:: DATASET EXTRACT ::

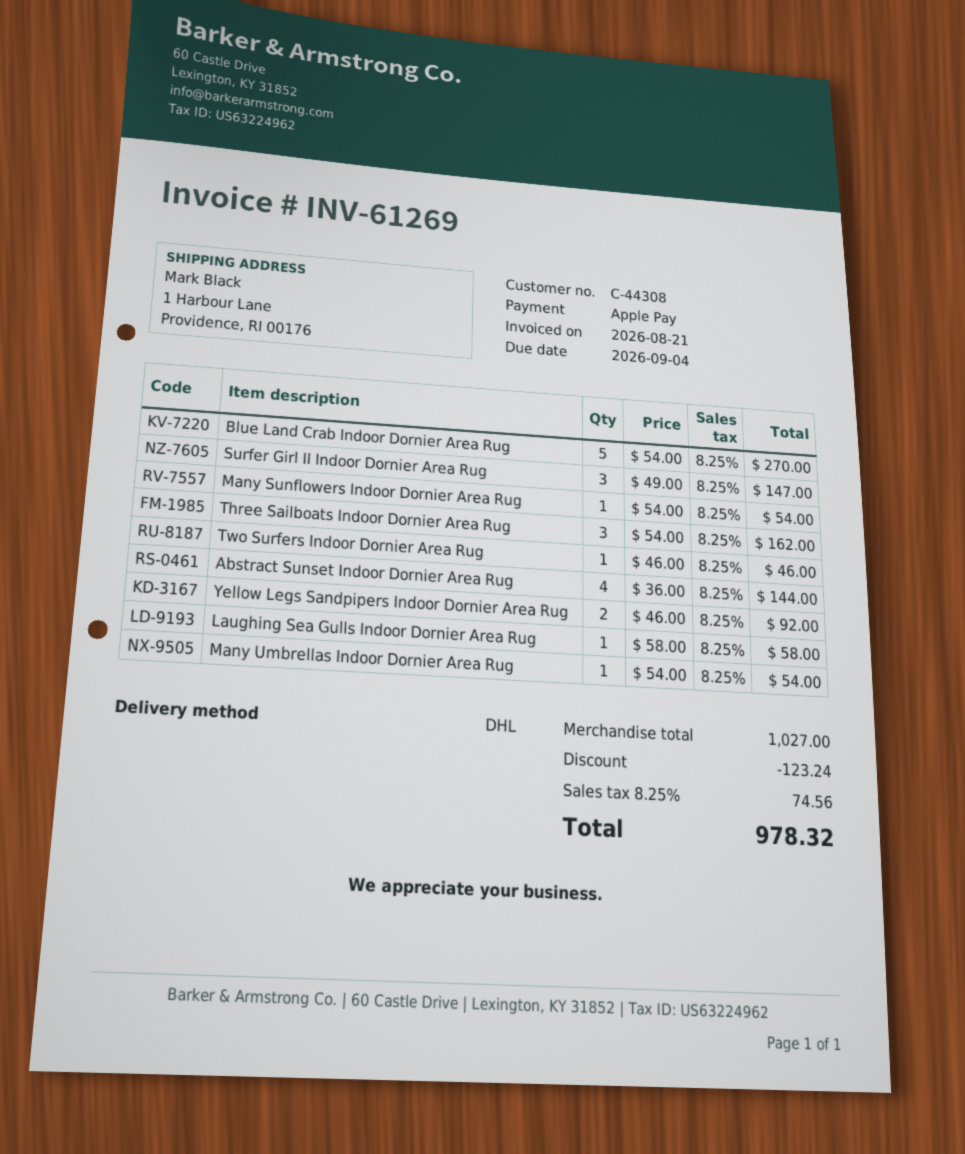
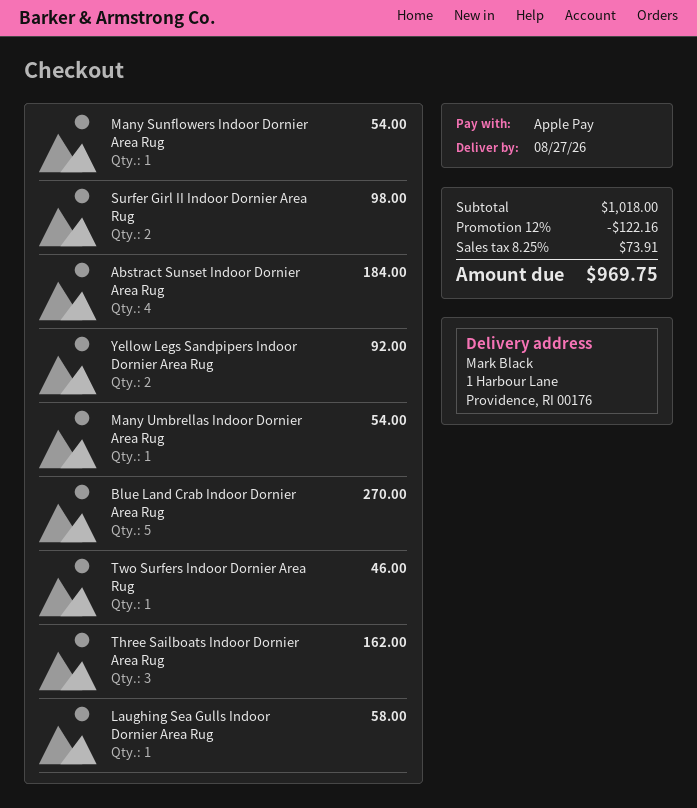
Surfer Girl II Indoor Dornier Area Rug: 3 for 147.00 -> 2 for 98.00
Abstract Sunset Indoor Dornier Area Rug: 4 for 144.00 -> 4 for 184.00
subtotal: 1027.00 -> 1018.00
discount: 123.24 -> 122.16
tax: 8.25% = 74.56 -> 8.25% = 73.91
total: 978.32 -> 969.75

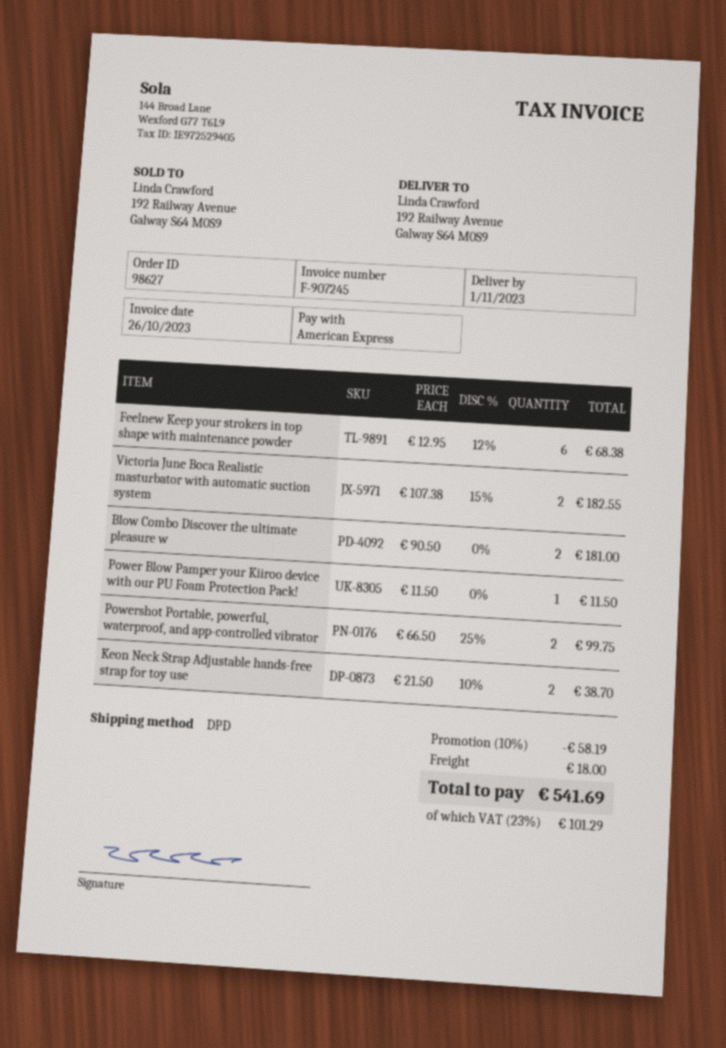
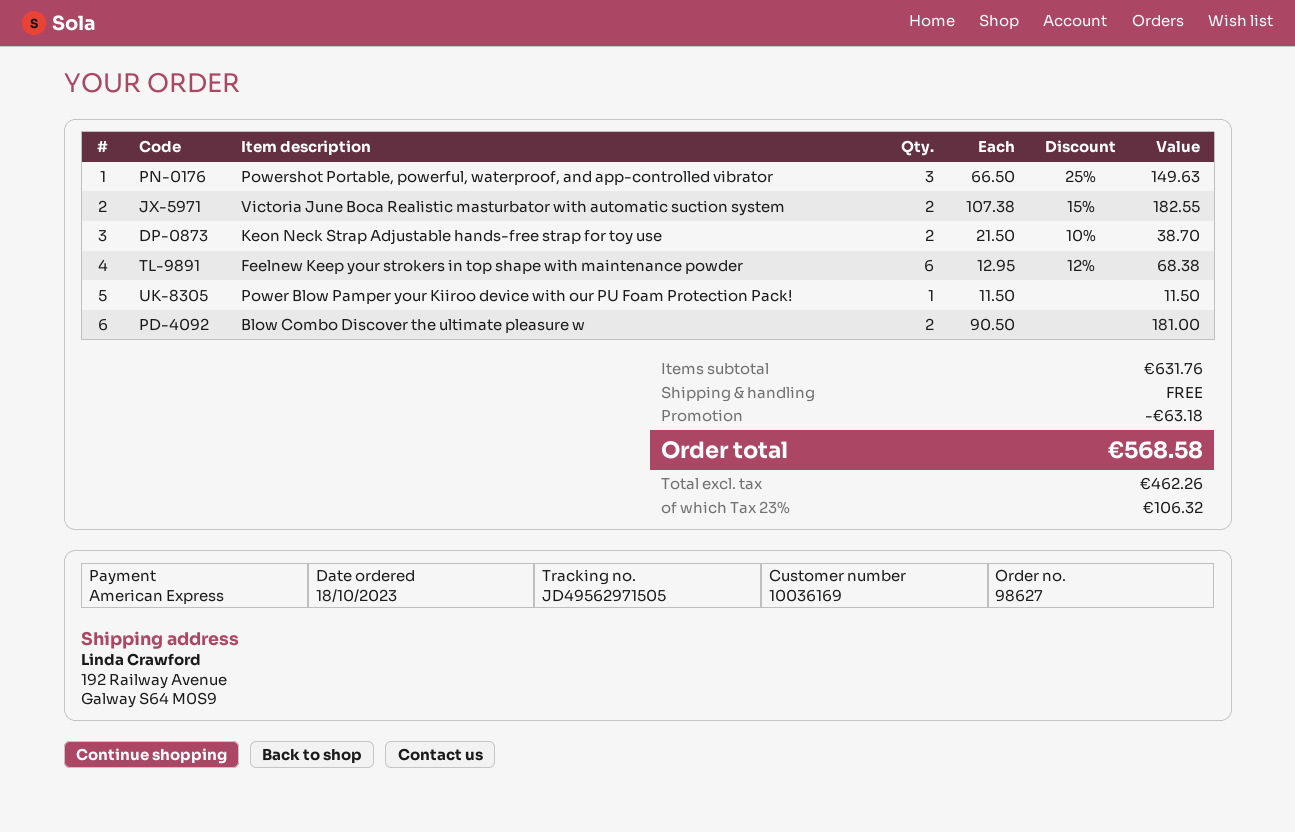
Powershot Portable, powerful, waterproof, and app-controlled vibrator: 2 x 66.50 - 25% = 99.75 -> 3 x 66.50 - 25% = 149.63
discount: 58.19 -> 63.18
shipping: 18.00 -> 0.00
tax: 23% = 101.29 -> 23% = 106.32
total: 541.69 -> 568.58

:::

## TASK OBJECTIVE
How many lines in the entries include the string "Dornier"? Answer with the number alone.

## ANSWER TO THIS EXERCISE
2